В дверях стоял высокий капитан.
Алеша подумал, что военный ошибся, и спросил его:
– А вам какую квартиру?
– Вашу, – ответил капитан и козырнул Алеше.
Алешу будто осенило, и он засмеялся. Как же он не мог догадаться столько, а еще выспрашивал, выспрашивал. Это, конечно, от отца!
Сердце гулко застучало, Алеша распахнул дверь до отказа и спросил:
– Вы от папы?
Капитан растерялся, бусинки пота заблестели у него на лбу, но Алеша не замечал ничего и снова спросил:
– Вы от папы?
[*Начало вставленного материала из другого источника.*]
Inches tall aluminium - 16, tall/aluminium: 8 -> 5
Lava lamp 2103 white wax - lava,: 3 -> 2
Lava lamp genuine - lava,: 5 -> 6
Где он?
– Алеша! – послышался голос мамы, и он обернулся. В дверях кухни стояла разрумянившаяся мама и вытирала передником руки. Она смотрела то на Алешу, то на капитана, и руки у нее заметно дрожали.
– Это не от папы, – сказала она наконец, и капитан шагнул мимо Алеши, на ходу скидывая шинель и доставая из кармана бутылку шампанского.
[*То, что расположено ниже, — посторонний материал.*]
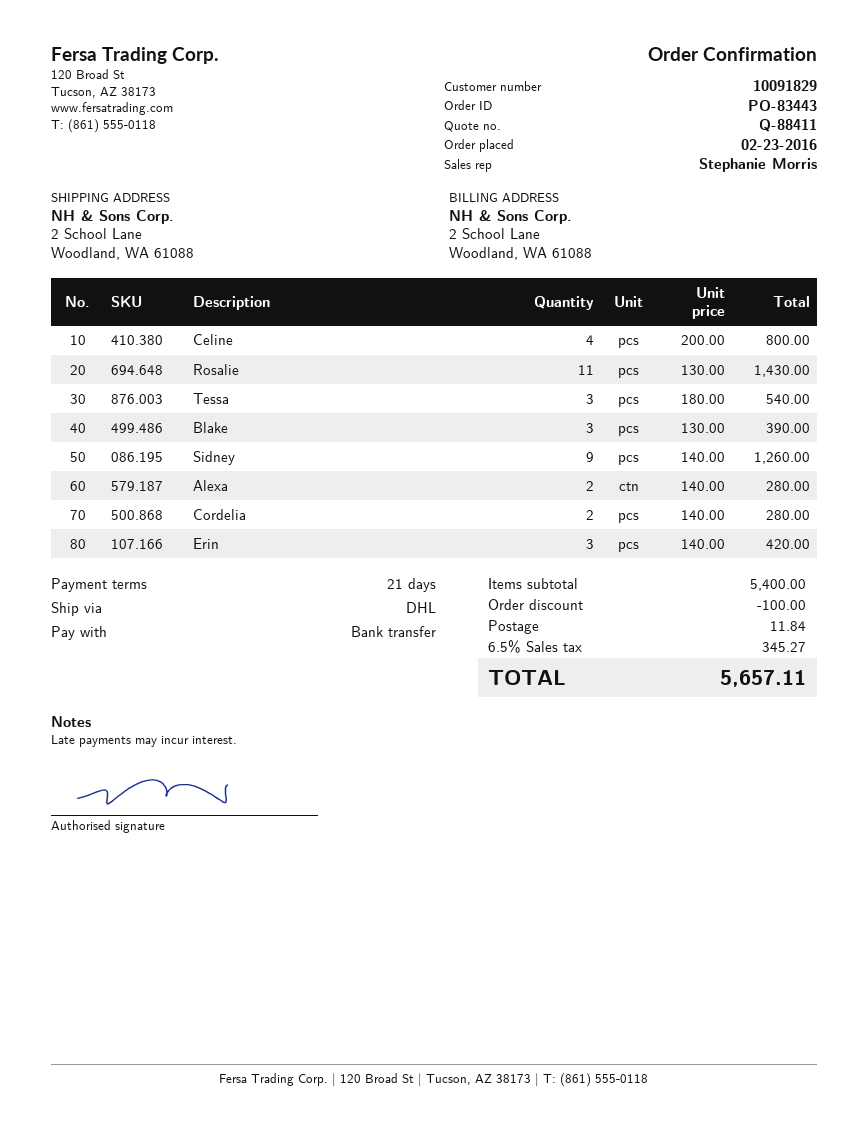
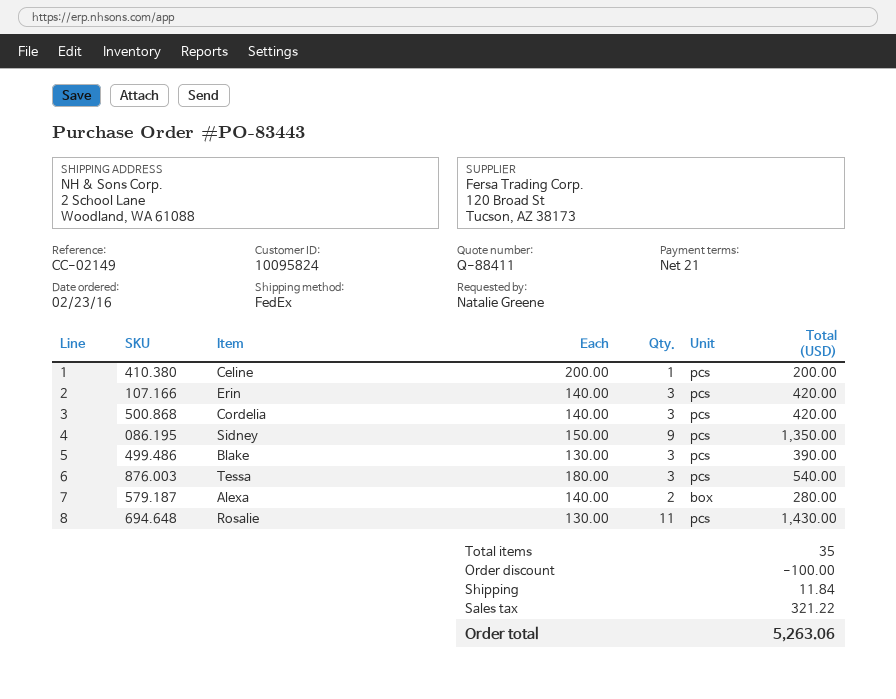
customer number: 10091829 -> 10095824
shipping method: DHL -> FedEx
Celine: 4 x 200.00 = 800.00 -> 1 x 200.00 = 200.00
Sidney: 9 x 140.00 = 1260.00 -> 9 x 150.00 = 1350.00
Cordelia: 2 x 140.00 = 280.00 -> 3 x 140.00 = 420.00
tax: 345.27 -> 321.22
total: 5657.11 -> 5263.06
Мама снова забегала по квартире, захлопотала, а капитан пригладил волосы и повернулся к Алеше. На гимнастерке у него тихо позвякивали награды. Как в полусне, Алеша отметил про себя, что капитан, видно, храбрый, раз у него два ордена боевого Красного Знамени, и две медали, и еще гвардейский знак.
– Это тебе, – сказал капитан и что-то протянул Алеше.
Он механически взял, это был шоколад, целая плитка шоколада. Из комнаты пришел Гошка и вопросительно посмотрел на Алешу, будто спрашивал: я же говорил тебе? А капитан уже по-хозяйски расхаживал по комнате, куря папиросу и оставляя за собой колечки дыма и терпкий запах одеколона.
Потом снова в дверь постучали. Это была Вера Ивановна.
Потом в ванную спряталась мама и вышла оттуда в синем шерстяном платье, как до войны. На ней были туфли с каблуками, и, когда она ходила, каблуки громко стучали.
Потом они сели за стол, военный хлопнул пробкой о потолок и стал разливать вино. Мама и Вера Ивановна говорили, что мальчишкам еще рано, но капитан не послушался и налил им тоже.
– За счастье, – сказал капитан и стал чокаться со всеми. Алеша внимательно следил, настороженный, за каждым его словом, за каждым движением. Когда капитан чокнулся с мамой и взглянул на нее как-то особенно, Алеша вдруг понял, что капитан этот тут неспроста, что что-то случится в их доме, не счастье, а несчастье случится.